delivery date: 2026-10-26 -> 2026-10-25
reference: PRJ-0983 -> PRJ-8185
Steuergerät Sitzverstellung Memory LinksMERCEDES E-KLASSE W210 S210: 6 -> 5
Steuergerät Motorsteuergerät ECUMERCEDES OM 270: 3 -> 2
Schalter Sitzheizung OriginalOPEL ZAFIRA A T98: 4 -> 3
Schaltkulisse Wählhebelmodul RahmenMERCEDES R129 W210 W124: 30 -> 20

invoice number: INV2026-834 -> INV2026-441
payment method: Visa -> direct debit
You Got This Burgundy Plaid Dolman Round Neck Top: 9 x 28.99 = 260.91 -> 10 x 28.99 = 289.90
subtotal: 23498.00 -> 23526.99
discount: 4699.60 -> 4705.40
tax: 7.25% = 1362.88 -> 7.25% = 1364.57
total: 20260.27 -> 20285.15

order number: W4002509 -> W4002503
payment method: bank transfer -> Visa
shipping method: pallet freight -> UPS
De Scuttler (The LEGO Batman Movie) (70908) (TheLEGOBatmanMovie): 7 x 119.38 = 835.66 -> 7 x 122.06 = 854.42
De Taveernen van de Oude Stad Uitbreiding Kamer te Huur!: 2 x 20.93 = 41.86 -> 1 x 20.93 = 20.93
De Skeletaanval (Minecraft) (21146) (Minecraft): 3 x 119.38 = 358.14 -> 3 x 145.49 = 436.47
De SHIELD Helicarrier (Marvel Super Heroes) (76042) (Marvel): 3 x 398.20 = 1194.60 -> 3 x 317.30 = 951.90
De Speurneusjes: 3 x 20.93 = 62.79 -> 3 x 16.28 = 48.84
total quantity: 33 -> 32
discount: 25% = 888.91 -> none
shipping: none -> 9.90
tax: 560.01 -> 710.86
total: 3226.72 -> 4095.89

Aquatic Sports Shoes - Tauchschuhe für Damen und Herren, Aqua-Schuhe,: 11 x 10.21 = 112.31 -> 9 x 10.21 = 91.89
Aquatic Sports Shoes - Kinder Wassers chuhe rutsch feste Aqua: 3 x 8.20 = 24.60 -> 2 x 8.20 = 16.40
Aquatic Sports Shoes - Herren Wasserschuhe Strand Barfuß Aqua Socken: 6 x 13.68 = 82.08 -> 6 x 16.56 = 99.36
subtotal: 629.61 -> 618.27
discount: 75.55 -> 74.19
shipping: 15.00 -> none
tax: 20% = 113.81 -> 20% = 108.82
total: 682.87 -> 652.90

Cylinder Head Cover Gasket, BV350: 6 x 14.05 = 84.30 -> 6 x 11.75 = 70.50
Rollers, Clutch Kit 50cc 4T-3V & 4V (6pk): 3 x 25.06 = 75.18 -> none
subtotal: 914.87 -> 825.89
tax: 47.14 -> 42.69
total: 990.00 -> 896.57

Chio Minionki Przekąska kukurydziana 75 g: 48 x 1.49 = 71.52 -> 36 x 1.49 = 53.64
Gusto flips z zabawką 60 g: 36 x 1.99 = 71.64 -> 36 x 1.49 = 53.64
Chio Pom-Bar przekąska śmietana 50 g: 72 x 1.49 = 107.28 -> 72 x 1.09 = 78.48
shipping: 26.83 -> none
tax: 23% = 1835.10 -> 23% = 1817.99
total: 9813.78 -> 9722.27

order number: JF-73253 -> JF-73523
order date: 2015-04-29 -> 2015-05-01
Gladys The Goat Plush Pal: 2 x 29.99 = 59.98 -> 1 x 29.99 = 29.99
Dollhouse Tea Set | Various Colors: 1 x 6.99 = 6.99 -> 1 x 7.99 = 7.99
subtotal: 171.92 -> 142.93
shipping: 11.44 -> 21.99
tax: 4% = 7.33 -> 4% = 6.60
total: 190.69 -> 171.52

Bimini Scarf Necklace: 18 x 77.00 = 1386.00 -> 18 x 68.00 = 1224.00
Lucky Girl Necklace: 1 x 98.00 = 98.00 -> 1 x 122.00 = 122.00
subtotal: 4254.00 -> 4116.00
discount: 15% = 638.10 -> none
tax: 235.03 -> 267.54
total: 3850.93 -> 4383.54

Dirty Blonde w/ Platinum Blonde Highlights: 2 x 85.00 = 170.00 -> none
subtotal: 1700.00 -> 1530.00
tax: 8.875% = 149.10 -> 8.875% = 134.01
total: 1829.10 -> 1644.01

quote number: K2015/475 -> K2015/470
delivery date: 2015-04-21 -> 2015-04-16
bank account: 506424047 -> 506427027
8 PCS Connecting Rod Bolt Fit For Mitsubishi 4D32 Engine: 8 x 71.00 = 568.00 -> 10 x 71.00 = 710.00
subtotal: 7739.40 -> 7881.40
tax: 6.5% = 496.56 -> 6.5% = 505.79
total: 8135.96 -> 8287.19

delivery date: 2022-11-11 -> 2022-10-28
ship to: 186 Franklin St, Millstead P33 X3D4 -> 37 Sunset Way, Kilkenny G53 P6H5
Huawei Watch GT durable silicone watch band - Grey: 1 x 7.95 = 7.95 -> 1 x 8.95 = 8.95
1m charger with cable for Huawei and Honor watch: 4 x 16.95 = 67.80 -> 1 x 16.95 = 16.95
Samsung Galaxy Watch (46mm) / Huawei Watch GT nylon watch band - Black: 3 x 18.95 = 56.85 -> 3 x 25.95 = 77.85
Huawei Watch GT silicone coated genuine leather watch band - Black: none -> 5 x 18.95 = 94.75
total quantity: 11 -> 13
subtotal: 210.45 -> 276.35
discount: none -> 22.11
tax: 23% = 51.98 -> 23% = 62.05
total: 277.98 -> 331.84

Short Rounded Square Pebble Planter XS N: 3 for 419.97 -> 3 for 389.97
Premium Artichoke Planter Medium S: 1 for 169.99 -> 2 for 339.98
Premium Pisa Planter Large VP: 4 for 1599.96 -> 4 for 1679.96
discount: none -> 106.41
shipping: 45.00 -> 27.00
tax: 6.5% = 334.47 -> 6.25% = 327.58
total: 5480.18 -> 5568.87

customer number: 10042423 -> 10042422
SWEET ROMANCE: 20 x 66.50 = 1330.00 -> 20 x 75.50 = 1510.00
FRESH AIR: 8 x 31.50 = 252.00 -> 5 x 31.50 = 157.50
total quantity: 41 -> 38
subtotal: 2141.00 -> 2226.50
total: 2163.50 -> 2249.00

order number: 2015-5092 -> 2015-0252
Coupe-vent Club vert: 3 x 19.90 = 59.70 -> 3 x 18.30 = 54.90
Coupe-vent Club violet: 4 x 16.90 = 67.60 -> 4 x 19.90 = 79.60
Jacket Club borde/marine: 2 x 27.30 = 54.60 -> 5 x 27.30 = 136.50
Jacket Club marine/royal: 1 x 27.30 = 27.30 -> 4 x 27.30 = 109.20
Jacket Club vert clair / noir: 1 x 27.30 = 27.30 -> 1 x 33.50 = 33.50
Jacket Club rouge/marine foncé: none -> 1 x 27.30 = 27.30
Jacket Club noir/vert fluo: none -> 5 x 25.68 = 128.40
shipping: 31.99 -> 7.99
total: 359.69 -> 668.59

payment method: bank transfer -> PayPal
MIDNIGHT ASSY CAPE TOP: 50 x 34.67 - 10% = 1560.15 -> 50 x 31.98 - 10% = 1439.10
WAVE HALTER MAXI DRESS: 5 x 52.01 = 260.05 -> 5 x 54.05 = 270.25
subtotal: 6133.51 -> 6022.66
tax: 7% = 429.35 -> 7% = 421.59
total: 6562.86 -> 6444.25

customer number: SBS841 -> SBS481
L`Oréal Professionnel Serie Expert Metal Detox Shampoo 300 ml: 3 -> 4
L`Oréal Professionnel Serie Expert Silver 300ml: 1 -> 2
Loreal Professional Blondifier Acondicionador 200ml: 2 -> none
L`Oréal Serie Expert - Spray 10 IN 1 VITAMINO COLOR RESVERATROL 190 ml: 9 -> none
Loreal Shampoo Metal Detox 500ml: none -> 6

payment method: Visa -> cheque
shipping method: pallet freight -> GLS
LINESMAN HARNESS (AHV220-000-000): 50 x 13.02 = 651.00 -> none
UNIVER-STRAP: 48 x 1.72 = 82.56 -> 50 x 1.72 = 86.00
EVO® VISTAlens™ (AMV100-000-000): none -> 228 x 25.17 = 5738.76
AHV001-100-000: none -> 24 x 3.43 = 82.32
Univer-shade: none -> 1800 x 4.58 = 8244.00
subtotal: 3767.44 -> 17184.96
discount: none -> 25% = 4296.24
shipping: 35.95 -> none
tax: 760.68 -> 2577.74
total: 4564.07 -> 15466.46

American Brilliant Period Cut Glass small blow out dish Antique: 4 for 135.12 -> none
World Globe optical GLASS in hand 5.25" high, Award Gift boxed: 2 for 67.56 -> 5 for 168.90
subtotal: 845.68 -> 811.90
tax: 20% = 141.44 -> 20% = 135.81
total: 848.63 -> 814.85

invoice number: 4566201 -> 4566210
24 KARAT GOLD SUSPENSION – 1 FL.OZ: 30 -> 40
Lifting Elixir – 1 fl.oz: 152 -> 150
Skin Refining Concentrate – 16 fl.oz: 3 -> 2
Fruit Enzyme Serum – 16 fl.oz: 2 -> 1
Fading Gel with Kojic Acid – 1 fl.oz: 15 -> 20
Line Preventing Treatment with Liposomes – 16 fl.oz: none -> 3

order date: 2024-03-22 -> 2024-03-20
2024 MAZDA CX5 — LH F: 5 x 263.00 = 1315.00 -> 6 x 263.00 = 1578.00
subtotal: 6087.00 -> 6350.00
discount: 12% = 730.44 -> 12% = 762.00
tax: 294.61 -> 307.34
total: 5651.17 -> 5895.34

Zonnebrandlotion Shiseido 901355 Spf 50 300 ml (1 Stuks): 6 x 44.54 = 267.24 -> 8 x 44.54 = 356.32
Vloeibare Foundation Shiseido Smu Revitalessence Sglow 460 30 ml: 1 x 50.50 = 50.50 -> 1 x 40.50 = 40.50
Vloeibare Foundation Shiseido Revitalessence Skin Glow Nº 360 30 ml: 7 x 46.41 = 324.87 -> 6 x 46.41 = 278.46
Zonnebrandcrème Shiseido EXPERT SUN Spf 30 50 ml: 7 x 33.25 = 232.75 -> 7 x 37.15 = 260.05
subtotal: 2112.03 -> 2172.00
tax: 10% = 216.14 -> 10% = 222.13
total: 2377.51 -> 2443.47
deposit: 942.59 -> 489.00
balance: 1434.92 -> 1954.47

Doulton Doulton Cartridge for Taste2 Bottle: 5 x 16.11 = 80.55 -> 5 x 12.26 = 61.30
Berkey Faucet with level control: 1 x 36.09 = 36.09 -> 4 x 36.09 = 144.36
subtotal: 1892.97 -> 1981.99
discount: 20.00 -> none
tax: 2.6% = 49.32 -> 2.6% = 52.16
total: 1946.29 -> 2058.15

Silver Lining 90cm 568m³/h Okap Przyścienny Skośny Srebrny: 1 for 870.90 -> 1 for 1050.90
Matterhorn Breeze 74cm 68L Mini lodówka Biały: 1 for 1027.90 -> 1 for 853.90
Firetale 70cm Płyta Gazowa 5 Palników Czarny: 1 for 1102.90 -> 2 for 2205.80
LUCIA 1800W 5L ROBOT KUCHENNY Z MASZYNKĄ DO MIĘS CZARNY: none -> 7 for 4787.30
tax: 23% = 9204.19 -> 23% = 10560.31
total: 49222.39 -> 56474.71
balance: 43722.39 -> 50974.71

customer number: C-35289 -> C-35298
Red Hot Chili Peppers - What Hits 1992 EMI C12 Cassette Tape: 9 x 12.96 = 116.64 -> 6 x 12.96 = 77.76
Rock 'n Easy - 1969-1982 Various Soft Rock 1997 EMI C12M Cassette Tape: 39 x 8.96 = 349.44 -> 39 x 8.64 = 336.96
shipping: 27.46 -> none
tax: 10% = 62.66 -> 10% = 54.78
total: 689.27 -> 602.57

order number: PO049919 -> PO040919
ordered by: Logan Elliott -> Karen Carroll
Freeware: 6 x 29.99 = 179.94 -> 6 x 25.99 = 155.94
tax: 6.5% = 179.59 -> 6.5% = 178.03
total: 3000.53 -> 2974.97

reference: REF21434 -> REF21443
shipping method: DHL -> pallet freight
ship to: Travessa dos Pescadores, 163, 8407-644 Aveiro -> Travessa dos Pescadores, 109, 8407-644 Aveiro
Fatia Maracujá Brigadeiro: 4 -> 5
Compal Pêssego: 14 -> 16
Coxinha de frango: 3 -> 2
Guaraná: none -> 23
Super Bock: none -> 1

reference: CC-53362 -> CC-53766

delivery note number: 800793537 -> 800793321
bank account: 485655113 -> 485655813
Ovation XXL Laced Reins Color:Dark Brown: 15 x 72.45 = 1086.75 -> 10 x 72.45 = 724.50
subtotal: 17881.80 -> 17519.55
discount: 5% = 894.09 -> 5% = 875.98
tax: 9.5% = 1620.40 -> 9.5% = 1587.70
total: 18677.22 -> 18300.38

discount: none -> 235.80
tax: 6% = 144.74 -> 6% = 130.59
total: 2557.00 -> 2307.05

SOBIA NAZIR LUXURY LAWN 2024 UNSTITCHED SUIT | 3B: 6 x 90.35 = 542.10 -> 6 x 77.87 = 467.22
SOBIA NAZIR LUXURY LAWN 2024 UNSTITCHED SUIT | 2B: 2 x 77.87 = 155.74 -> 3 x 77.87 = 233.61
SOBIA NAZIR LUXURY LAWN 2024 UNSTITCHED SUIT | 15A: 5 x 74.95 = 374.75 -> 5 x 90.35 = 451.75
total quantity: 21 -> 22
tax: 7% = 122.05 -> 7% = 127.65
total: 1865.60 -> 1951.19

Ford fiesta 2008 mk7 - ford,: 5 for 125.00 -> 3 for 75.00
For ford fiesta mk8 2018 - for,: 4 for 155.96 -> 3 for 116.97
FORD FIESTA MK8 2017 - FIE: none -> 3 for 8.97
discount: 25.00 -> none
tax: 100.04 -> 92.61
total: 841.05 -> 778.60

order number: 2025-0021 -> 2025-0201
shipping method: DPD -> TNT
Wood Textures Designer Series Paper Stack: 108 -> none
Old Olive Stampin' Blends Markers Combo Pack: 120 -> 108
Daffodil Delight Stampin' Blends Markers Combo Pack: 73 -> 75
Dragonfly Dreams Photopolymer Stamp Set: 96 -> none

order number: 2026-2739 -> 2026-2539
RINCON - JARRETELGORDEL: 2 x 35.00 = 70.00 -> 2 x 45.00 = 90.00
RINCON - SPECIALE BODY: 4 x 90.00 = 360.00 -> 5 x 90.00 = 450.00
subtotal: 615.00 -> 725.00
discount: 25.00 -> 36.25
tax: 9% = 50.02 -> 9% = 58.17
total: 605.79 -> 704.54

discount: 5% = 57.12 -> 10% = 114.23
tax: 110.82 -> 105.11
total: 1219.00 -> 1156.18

★ ★ ★ ★

* _Instructions to follow_
If a line in the listing has "Oréal" in it, report that line.

* _Response to the exercise_
L`Oréal Professionnel Serie Expert Metal Detox Shampoo 300 ml: 3 -> 4
L`Oréal Professionnel Serie Expert Silver 300ml: 1 -> 2
L`Oréal Serie Expert - Spray 10 IN 1 VITAMINO COLOR RESVERATROL 190 ml: 9 -> none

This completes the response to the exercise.